By Jelilah Bilal
At a time when public debate often reduces university strikes to inconvenience and disruption, Yunus Dauda’s ASUU, Militancy and the Politics of Negotiation arrives as a timely intellectual intervention. Rather than treating academic union militancy as mere confrontation, the author repositions it as a structured language of negotiation between labour and authority, grounded in struggles for dignity, institutional balance and democratic participation.
Drawing from employment relations theory, union documentation and institutional experience, the text producer reframes recurring conflicts between the Academic Staff Union of Universities and successive Nigerian governments as manifestations of deeper structural tensions within the country’s higher education system.
The book emerges within a national atmosphere fatigued by repeated university closures and prolonged industrial actions.
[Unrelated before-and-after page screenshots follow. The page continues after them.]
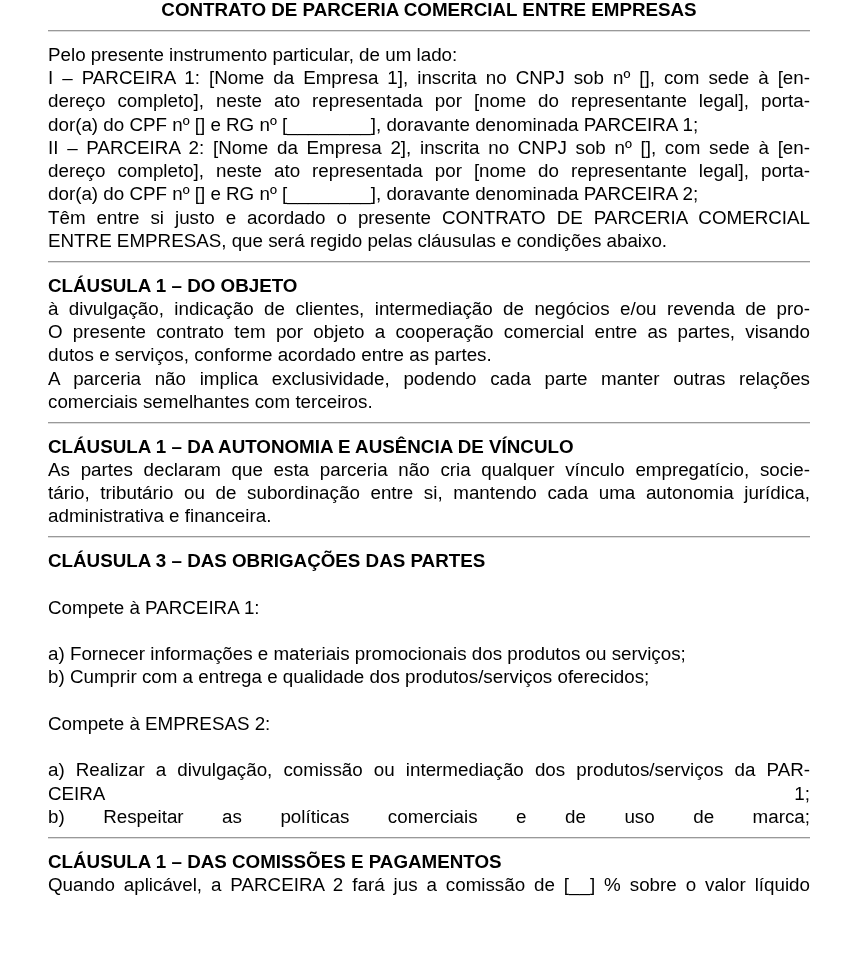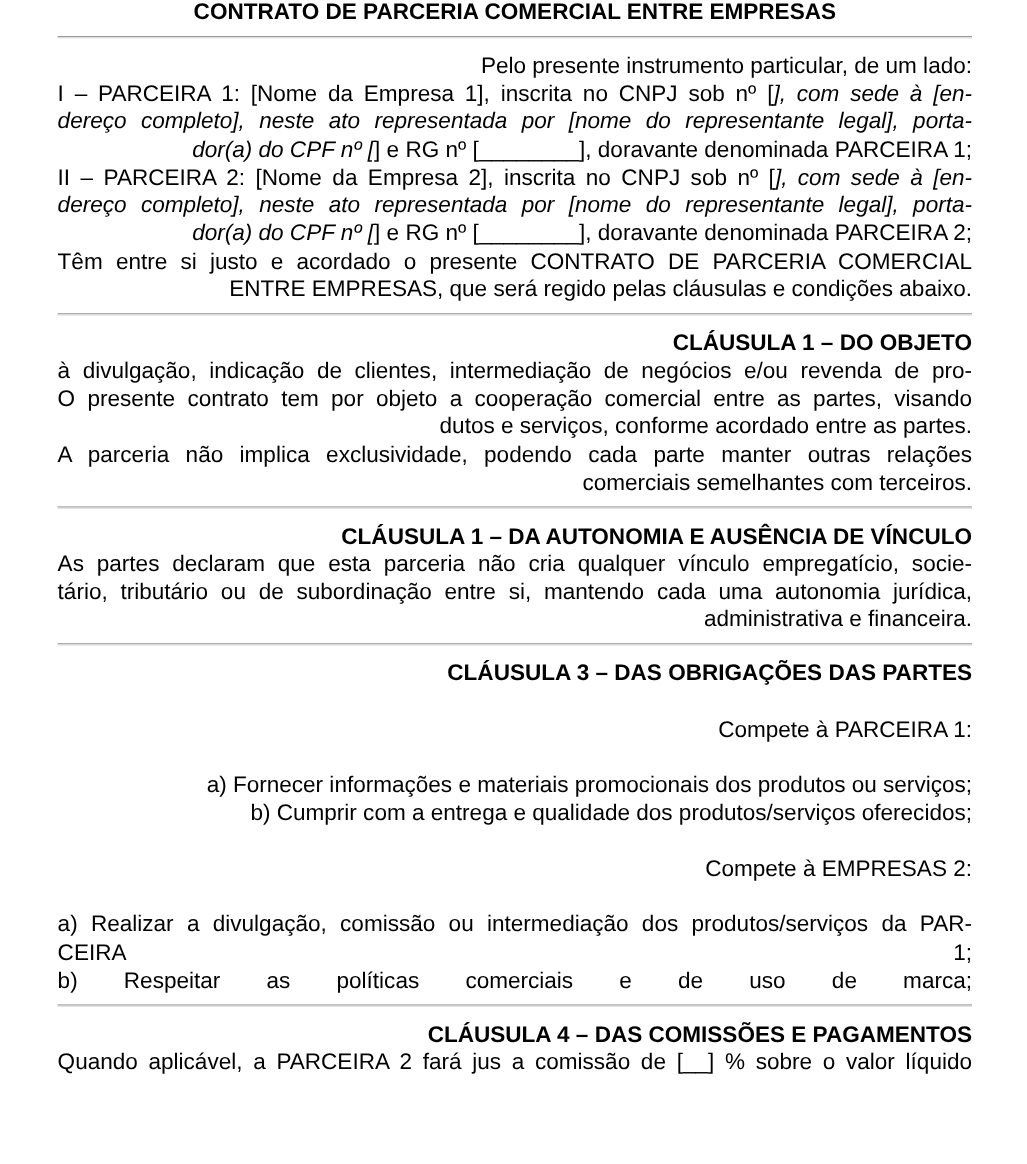--- a/index.html
+++ b/index.html
@@ -36,7 +36,7 @@
   }
   .line{
     min-height:23.25px;
-    text-align:right;
+    text-align:left;
   }
   .line.j{
     text-align:justify;

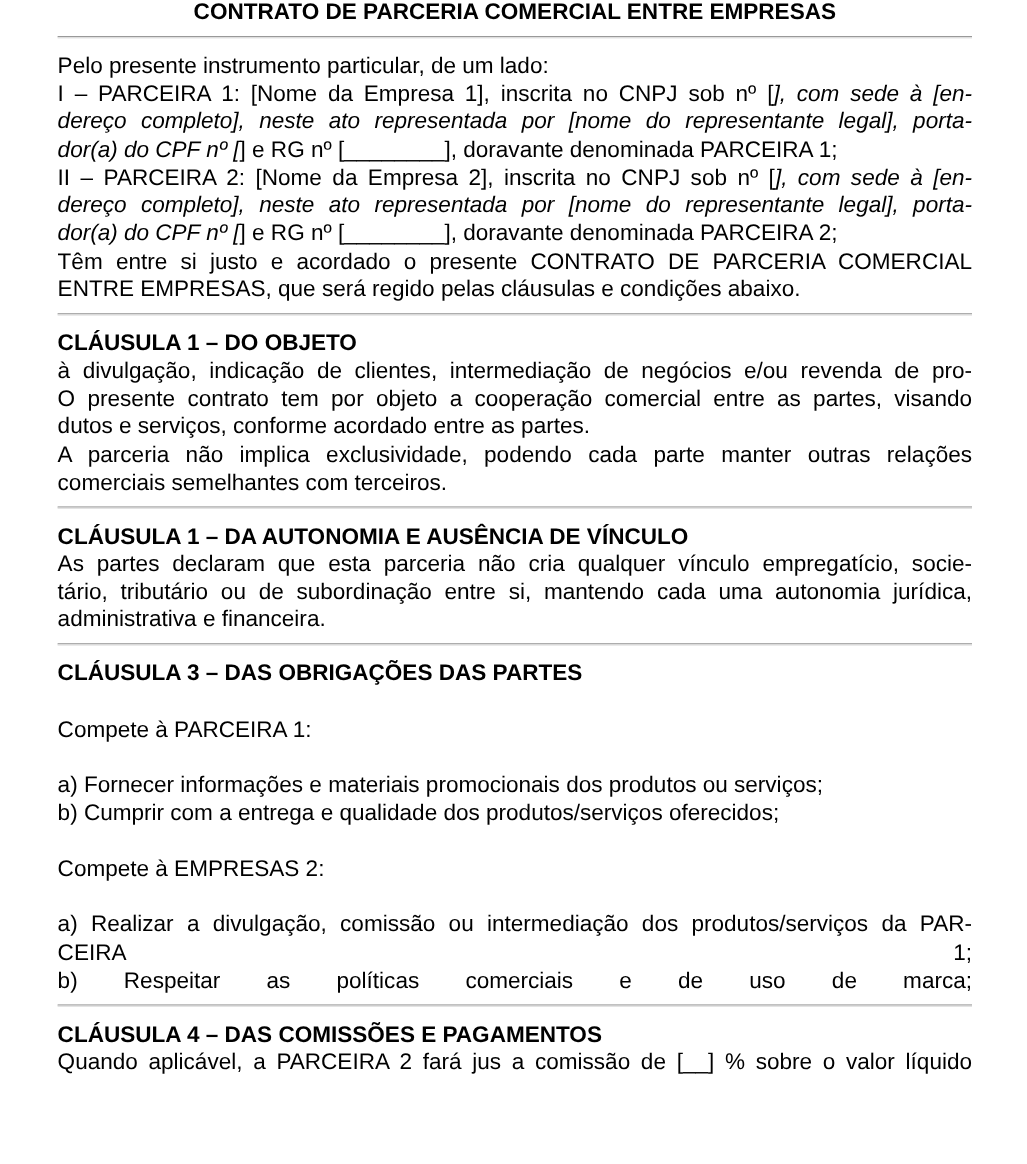--- a/index.html
+++ b/index.html
@@ -43,7 +43,7 @@
     text-align-last:justify;
   }
   .line.heading{font-weight:bold;}
-  .it{font-style:italic;}
+  .it{}
 </style>
 </head>
 <body>

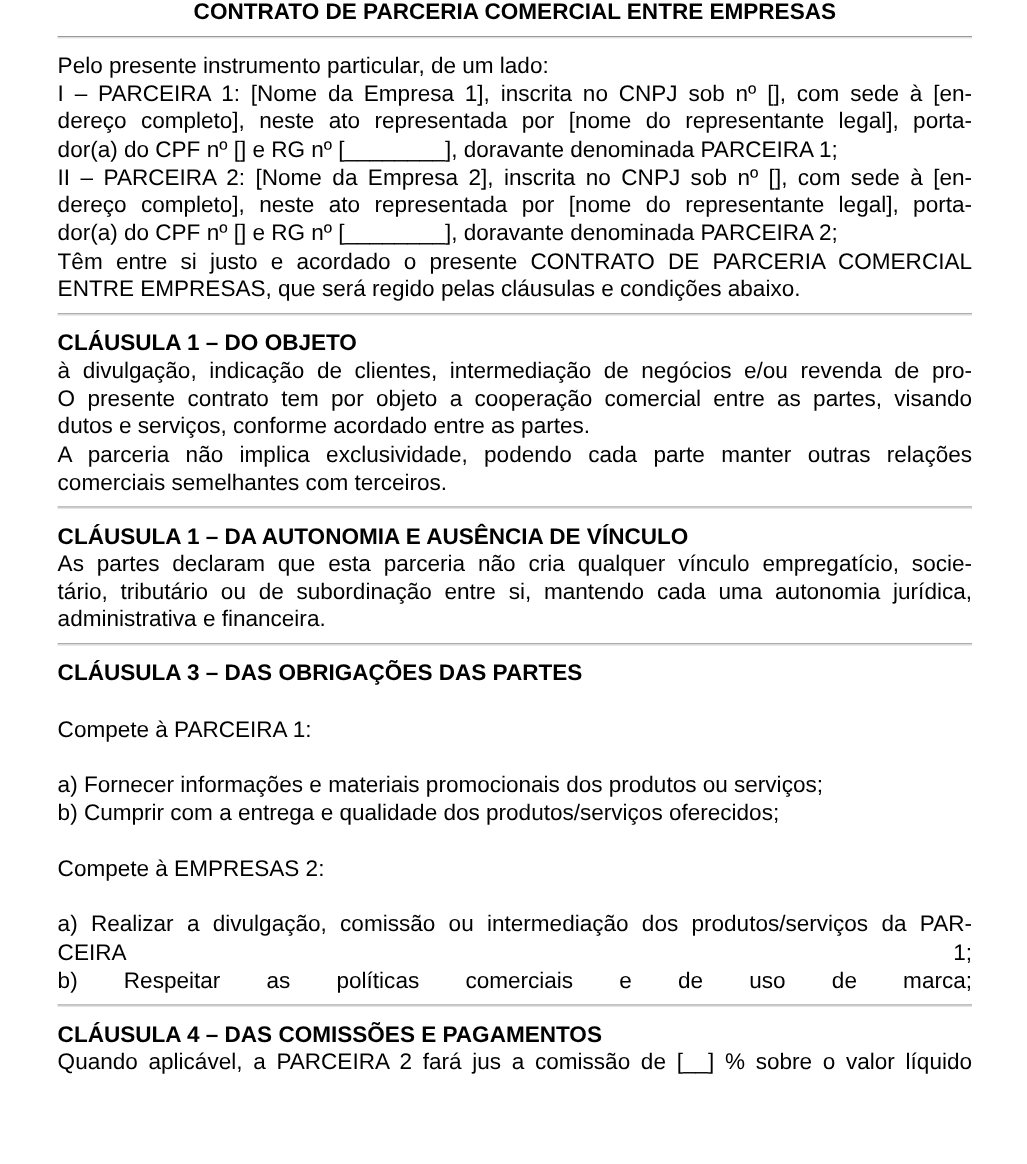--- a/index.html
+++ b/index.html
@@ -87,7 +87,7 @@
       <div class="line j"><span>CEIRA 1;</span></div>
       <div class="line j"><span>b) Respeitar as políticas comerciais e de uso de marca;</span></div>
       <hr class="divider">
-      <div class="line heading"><span>CLÁUSULA 4 – DAS COMISSÕES E PAGAMENTOS</span></div>
+      <div class="line heading"><span>CLÁUSULA 1 – DAS COMISSÕES E PAGAMENTOS</span></div>
       <div class="line j"><span>Quando aplicável, a PARCEIRA 2 fará jus a comissão de [__] % sobre o valor líquido</span></div>
     </div>
 </main>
Public commentary frequently portrays strikes as irrational disruptions driven by union obstinacy, while official narratives emphasise fiscal limitations and administrative complexity. Against this familiar polarity, the author complicates prevailing assumptions by situating militancy within the broader history of labour relations and democratic engagement. Conflict, in this account, becomes neither accidental nor episodic but historically embedded within governance arrangements that shape Nigerian universities.
Central to the argument advanced by the text producer is the proposition that democracy depends upon sustained dialogue between authority and those subject to it. Militancy, within this framework, is not rebellion but communication. It represents an organised attempt by workers to assert voice where institutional channels fail to provide meaningful participation. The author advances the view that industrial action emerges when negotiation structures lose credibility, transforming strikes into cumulative responses to unresolved grievances rather than spontaneous acts of disruption.
One of the intellectual strengths of ASUU, Militancy and the Politics of Negotiation lies in its grounding in employment relations scholarship. The author carefully explains militancy as a behavioural response shaped by organisational injustice, influence deprivation and welfare dissatisfaction. By anchoring analysis within recognised theoretical traditions, the text producer moves discussion away from emotional reaction toward systematic explanation. Militancy is therefore analysed not as temperament but as outcome, produced by identifiable institutional conditions.
Particularly, persuasive is the discussion of power parity between employer and employee.
The author argues that genuine negotiation becomes possible only where both parties recognise a relative balance of influence. Where authority becomes overwhelming, dialogue collapses into unilateral decision making. Militancy thus functions as a corrective mechanism intended to restore equilibrium within labour relations. This interpretation reframes strikes as attempts to compel engagement rather than efforts to destabilise educational institutions.
The book offers a detailed examination of how grievances evolve into organised resistance. Unresolved complaints, ineffective grievance mechanisms and exclusion from decision making processes are identified by the text producer as recurring triggers of union mobilisation.
Dissatisfaction rarely erupts suddenly; rather, it accumulates gradually within institutional environments lacking credible channels for expression. Collective pressure becomes, in such contexts, a rational organisational strategy.